When 23-year-old Meggie meets her distant and enigmatic new coworker Sabine, she recognizes in her the person she would like to be. Meggie is immediately drawn to worldly, beautiful, and uninhibited Sabine; and when Sabine announces she's switching to the nightshift, Meggie impulsively decides to follow her. Giving up her daytime existence, her reliable boyfriend, and the trappings of a normal life, Meggie finds a liberating sense of freedom as she indulges her growing preoccupation with Sabine and plunges into another existence, immersing herself in the transient and uncertain world of the nightshift worker.

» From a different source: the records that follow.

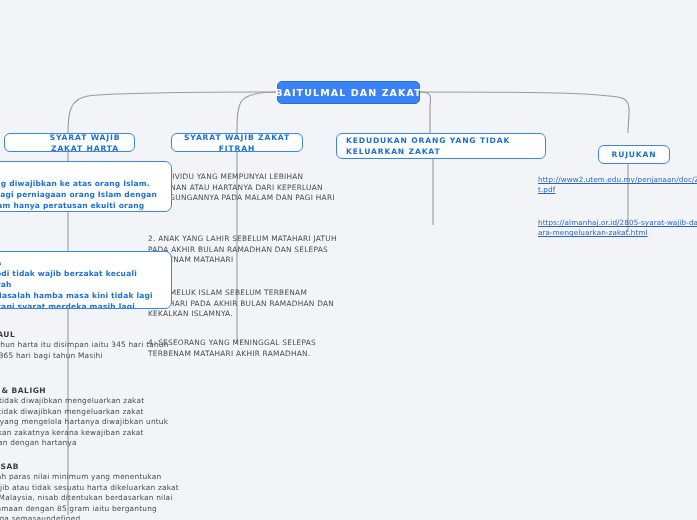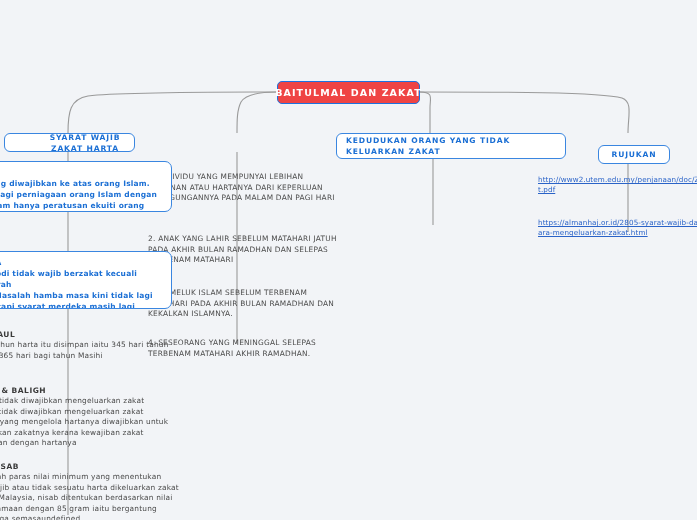--- a/index.html
+++ b/index.html
@@ -40,7 +40,7 @@
     top: 81px;
     width: 143px;
     height: 23px;
-    background: #ef4444;
+    background: #3b82f6;
     border: 1px solid #1b72e0;
     border-radius: 5px;
     box-sizing: border-box;

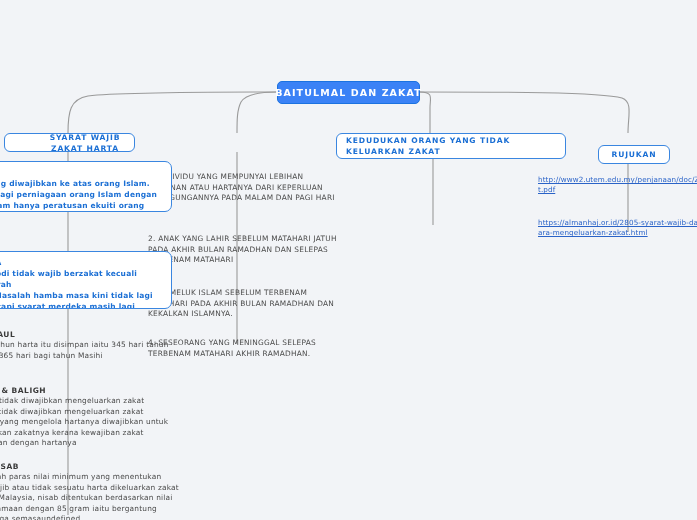--- a/index.html
+++ b/index.html
@@ -215,6 +215,9 @@
     <span class="branch-label">SYARAT WAJIB ZAKAT HARTA</span>
   </div>
 
+  <div class="branch-node centered" id="branch-fitrah">
+    <span class="branch-label">SYARAT WAJIB ZAKAT FITRAH</span>
+  </div>
 
   <div class="branch-node" id="branch-kedudukan">
     <span class="branch-label">KEDUDUKAN ORANG YANG TIDAK KELUARKAN ZAKAT</span>

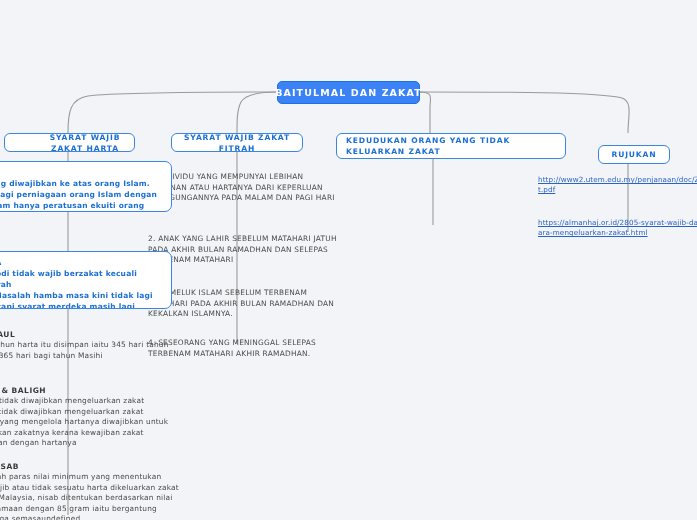--- a/index.html
+++ b/index.html
@@ -81,7 +81,7 @@
 
   #branch-harta  { left: 4px;   top: 133px; width: 131px; height: 19px; padding-left: 40px; }
   #branch-fitrah { left: 171px; top: 133px; width: 132px; height: 19px; }
-  #branch-kedudukan { left: 336px; top: 133px; width: 230px; height: 26px; }
+  #branch-kedudukan { left: 336px; top: 133px; width: 210px; height: 26px; }
   #branch-rujukan { left: 598px; top: 145px; width: 72px;  height: 19px; }
 
   

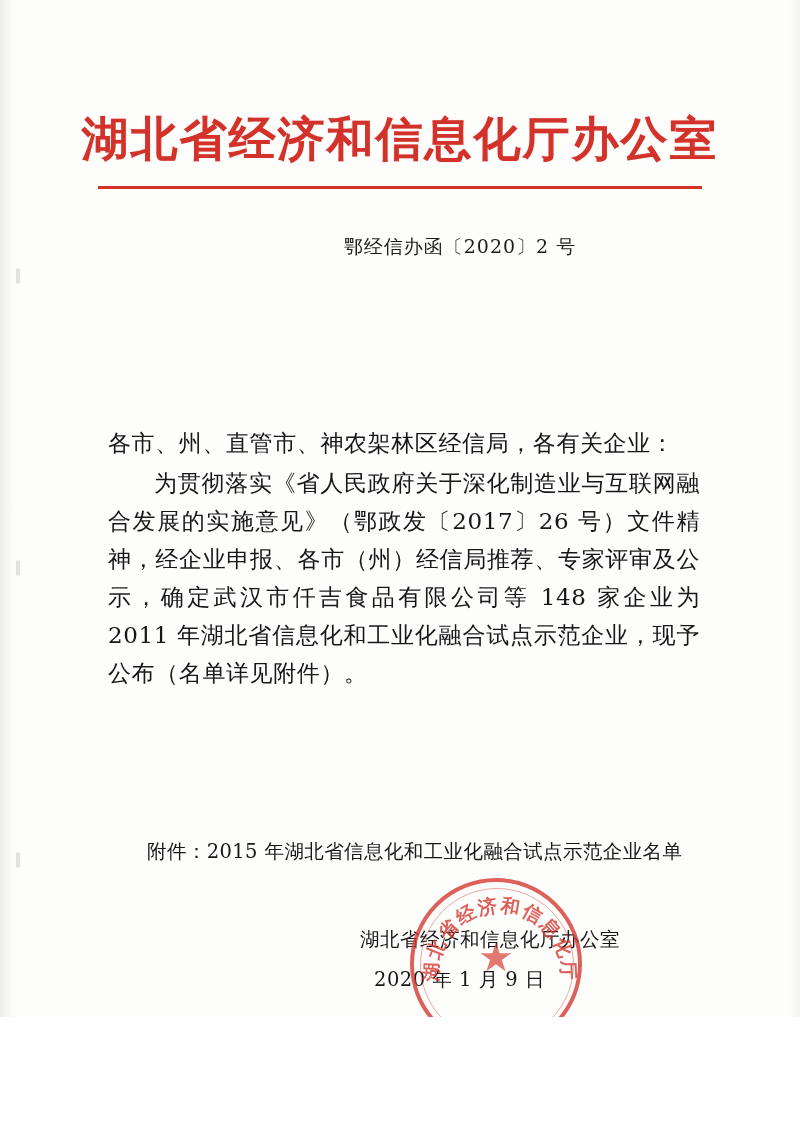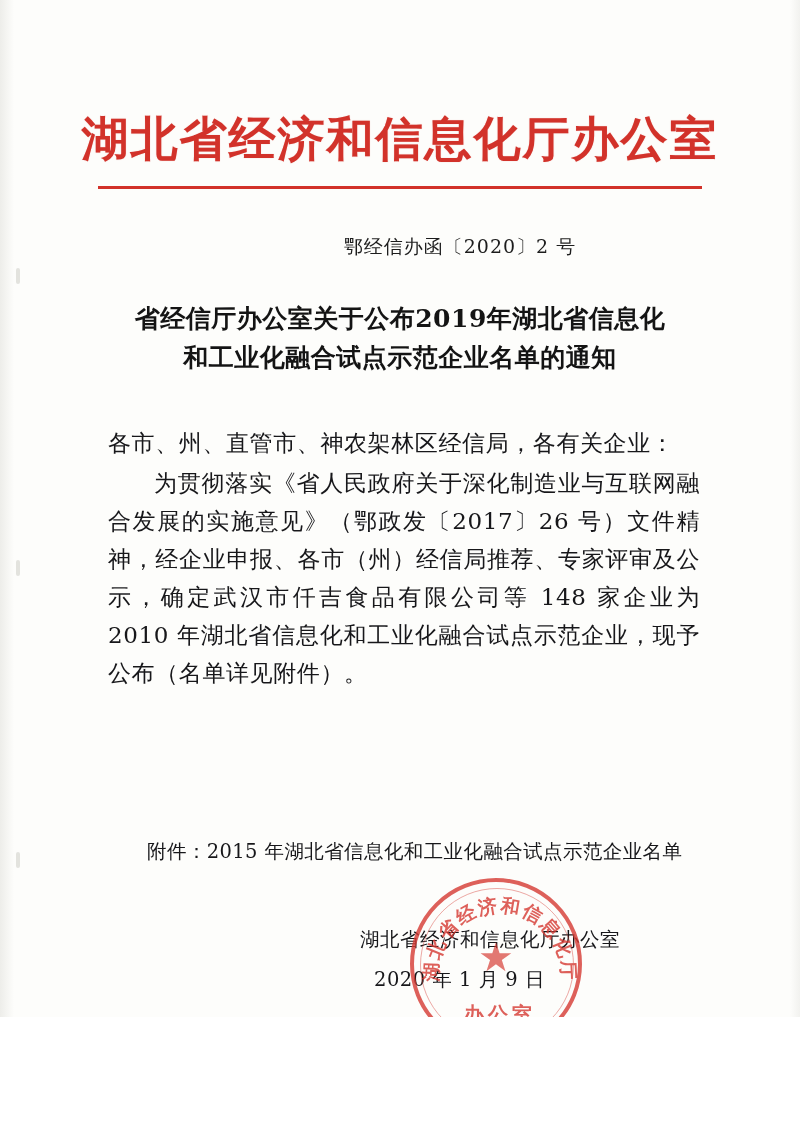--- a/index.html
+++ b/index.html
@@ -242,10 +242,6 @@
     <span class="num-inner">鄂经信办函〔2020〕2 号</span>
   </div>
 
-  <div class="doc-subject">
-    <span class="line line1">省经信厅办公室关于公布2019年湖北省信息化</span>
-    <span class="line line2">和工业化融合试点示范企业名单的通知</span>
-  </div>
 
   <div class="doc-body">
     <p class="salutation">各市、州、直管市、神农架林区经信局，各有关企业：</p>

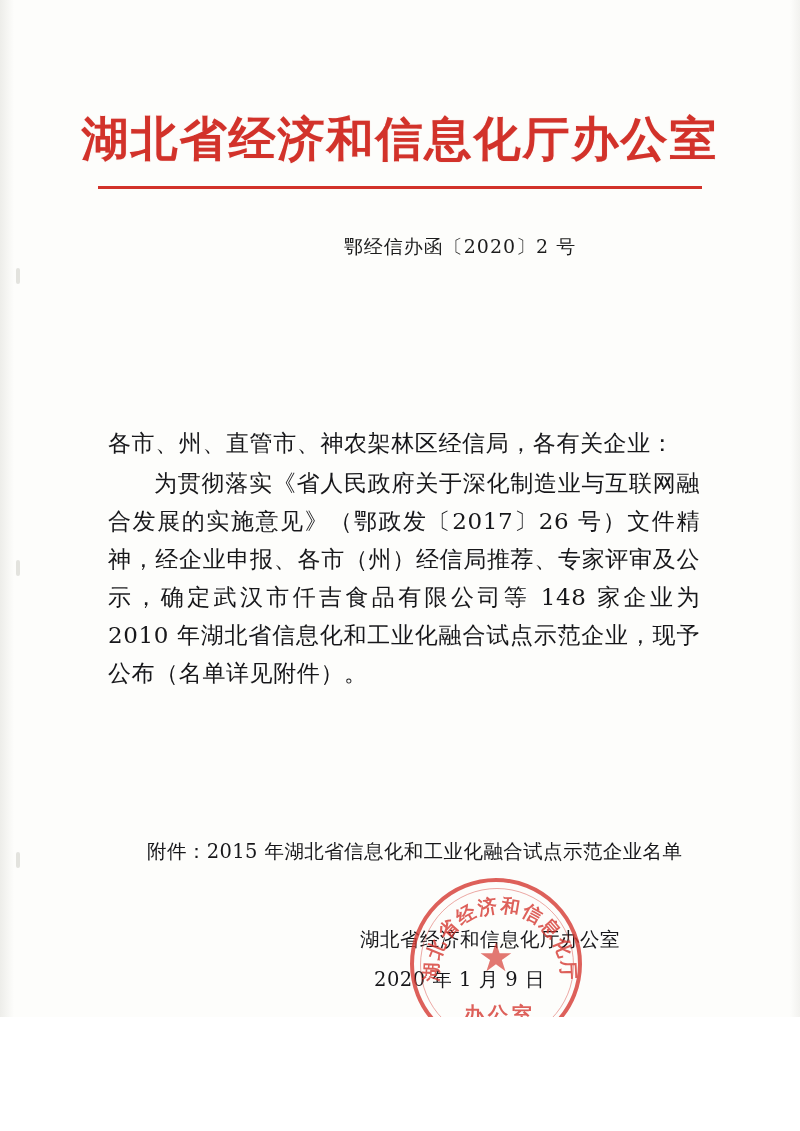--- a/index.html
+++ b/index.html
@@ -245,7 +245,7 @@
 
   <div class="doc-body">
     <p class="salutation">各市、州、直管市、神农架林区经信局，各有关企业：</p>
-    <p class="indent">为贯彻落实《省人民政府关于深化制造业与互联网融合发展的实施意见》（鄂政发〔2017〕26 号）文件精神，经企业申报、各市（州）经信局推荐、专家评审及公示，确定武汉市仟吉食品有限公司等 148 家企业为 2010 年湖北省信息化和工业化融合试点示范企业，现予公布（名单详见附件）。</p>
+    <p class="indent">为贯彻落实《省人民政府关于深化制造业与互联网融合发展的实施意见》（鄂政发〔2017〕26 号）文件精神，经企业申报、各市（州）经信局推荐、专家评审及公示，确定武汉市仟吉食品有限公司等 148 家企业为 2011 年湖北省信息化和工业化融合试点示范企业，现予公布（名单详见附件）。</p>
   </div>
 
   <div class="attachment-line">附件：2015 年湖北省信息化和工业化融合试点示范企业名单</div>

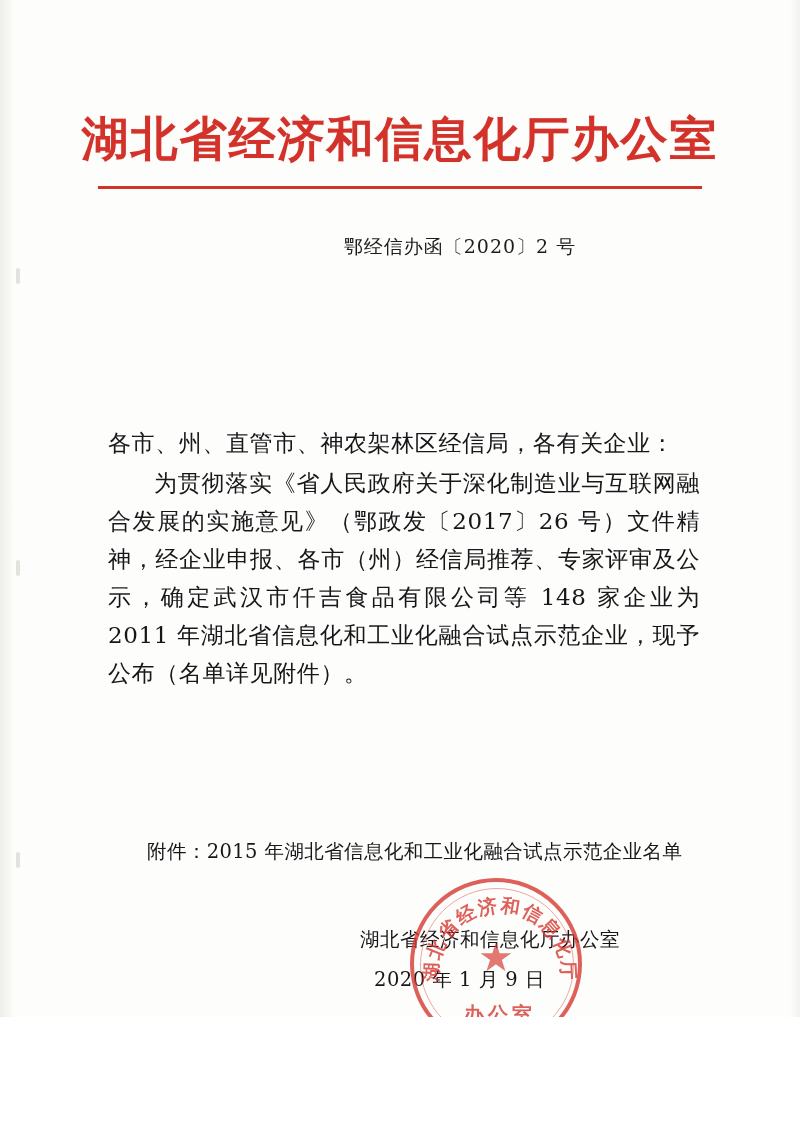--- a/index.html
+++ b/index.html
@@ -266,7 +266,6 @@
       </text>
     </svg>
     <div class="star">★</div>
-    <div class="bottom-text">办公室</div>
   </div>
 
   <div class="red-rule-bottom"></div>

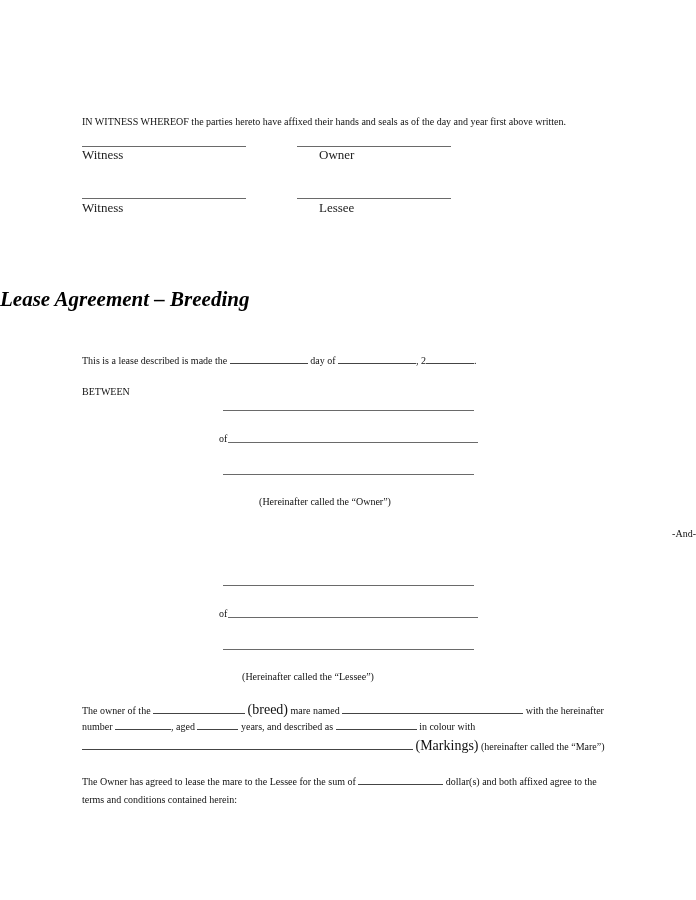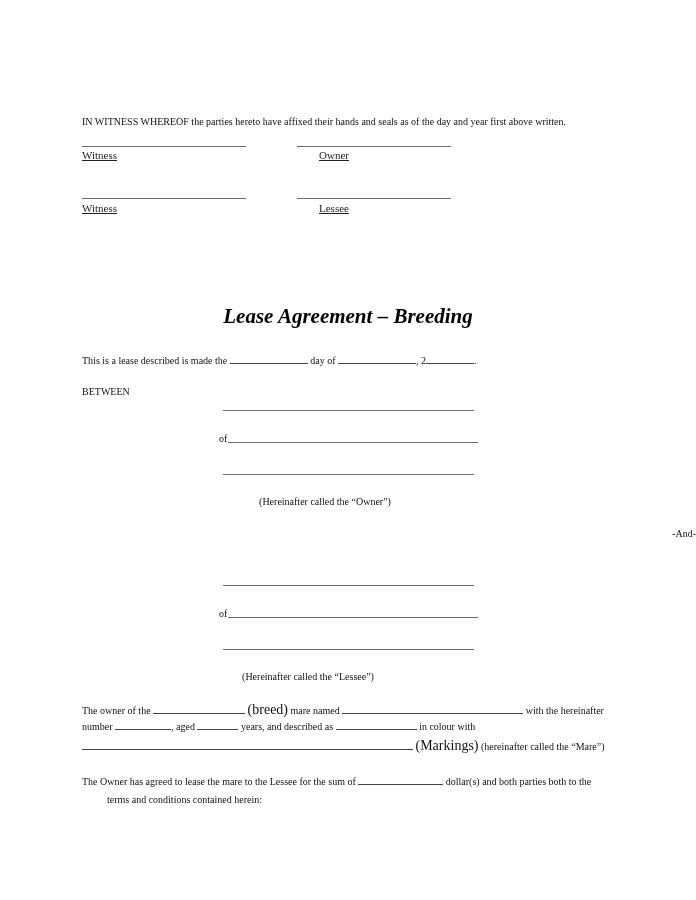--- a/index.html
+++ b/index.html
@@ -17,7 +17,7 @@
     }
     .abs { position: absolute; white-space: nowrap; }
     .body-text { font-size: 10px; line-height: 12px; }
-    .small-text { font-size: 11px; line-height: 8px; color: #222; text-decoration: underline; }
+    .small-text { font-size: 13px; line-height: 8px; color: #222; }
     .line {
       position: absolute;
       height: 0;

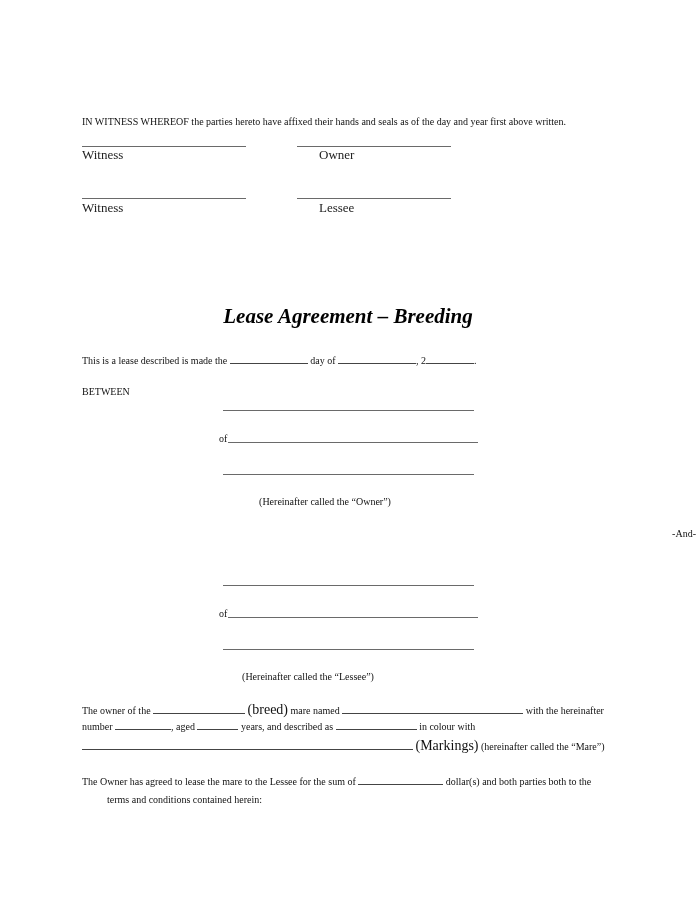--- a/index.html
+++ b/index.html
@@ -53,7 +53,7 @@
 <div class="line" style="left:297px; top:198px; width:154px;"></div>
 <div class="abs small-text" style="left:319px; top:204px;">Lessee</div>
 
-<div class="abs title" style="left:0; width:696px; text-align:center; top:303px;">Lease Agreement – Breeding</div>
+<div class="abs title" style="left:0; width:696px; top:286px;">Lease Agreement – Breeding</div>
 
 <div class="abs body-text" style="left:82px; top:354px;">
   <span>This is a lease described is made the</span>

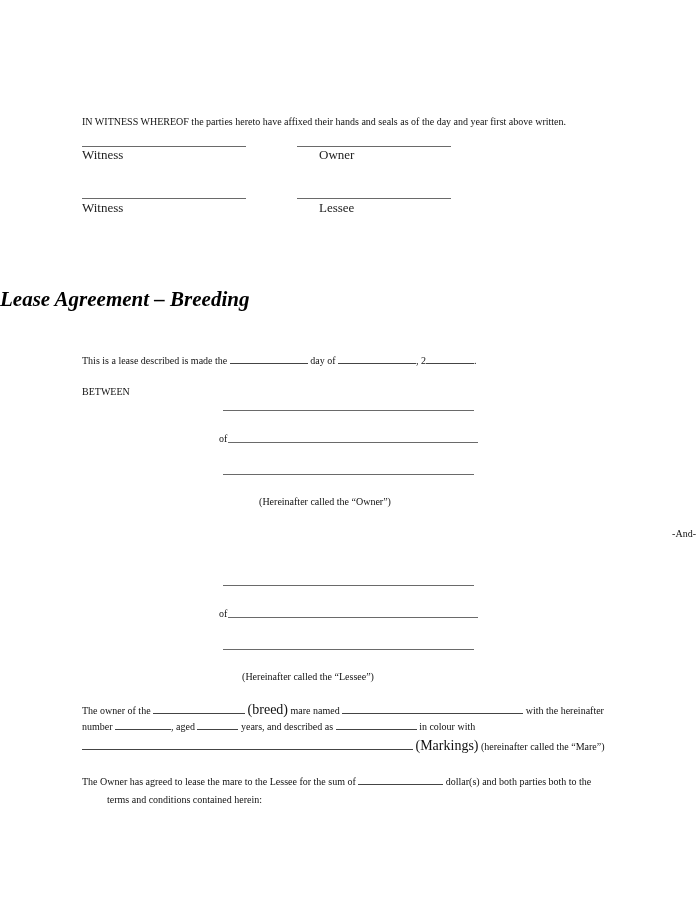--- a/index.html
+++ b/index.html
@@ -103,7 +103,7 @@
 <div class="abs body-text" style="left:82px; top:775px;">
   <span>The Owner has agreed to lease the mare to the Lessee for the sum of</span>
   <span class="blank" style="width:85px;"></span>
-  <span>dollar(s) and both parties both to the</span>
+  <span>dollar(s) and both affixed agree to the</span>
 </div>
 <div class="abs body-text" style="left:82px; top:794px;margin-left:25px;">terms and conditions contained herein:</div>
 

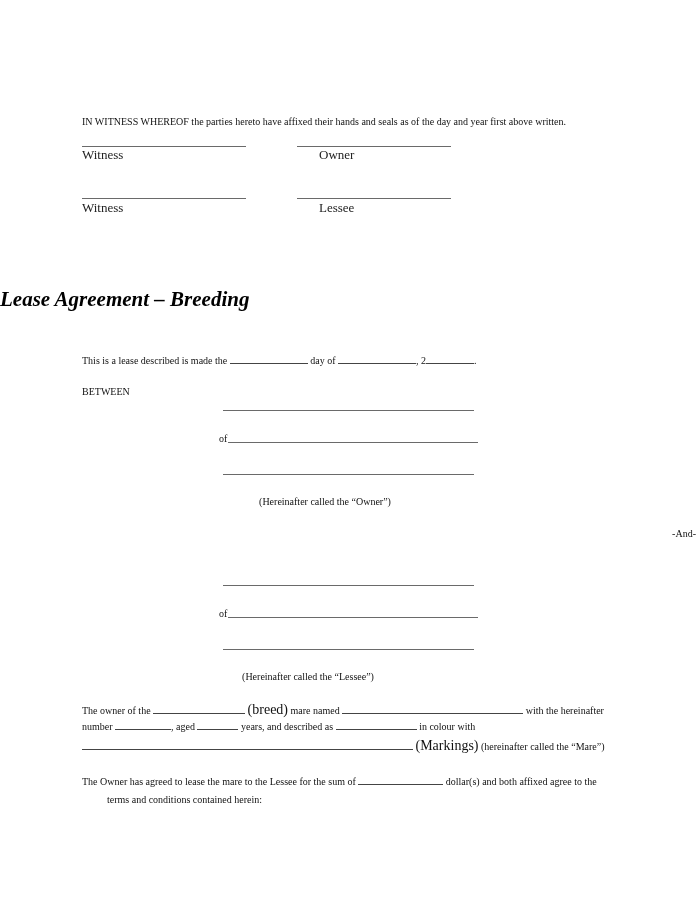--- a/index.html
+++ b/index.html
@@ -105,6 +105,6 @@
   <span class="blank" style="width:85px;"></span>
   <span>dollar(s) and both affixed agree to the</span>
 </div>
-<div class="abs body-text" style="left:82px; top:794px;margin-left:25px;">terms and conditions contained herein:</div>
+<div class="abs body-text" style="left:82px; top:794px;">terms and conditions contained herein:</div>
 
 </body></html>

This portrait of friendship between a tantalizing but doomed young woman and her hooked admirer has a slightly creepy undertone reminiscent of Zoë Heller’s Notes on a Scandal and very well sustained suspense, so that the reader is never quite sure what either woman will do next. What it was to be young in London in the last months of the twentieth century is brought to life with a relish worthy of early Angela Carter. Above all, with an honesty not unlike Elena Ferrante’s in her searing novel, Days of Abandonment, Kiare Ladner recounts with absolute accuracy the lengths and depths to which some women will go in order to free themselves from whatever it is that binds them. This is a debut to be cherished.
The twists and turns in the story prevent predictability, and Ladner's gorgeous shadowy writing creates a daunting but exhilarating world that’s difficult to leave.
Alluring ... Though some late revelations are unexpectedly disturbing given the lighter tone that precedes them, Ladner sustains a deliriously lurid rabbit hole for Meggie to go down as she fixates on her unreliable 'fairy tale friend' who she longs not only to know but also to be. The result is a tense and affecting tale of awakening.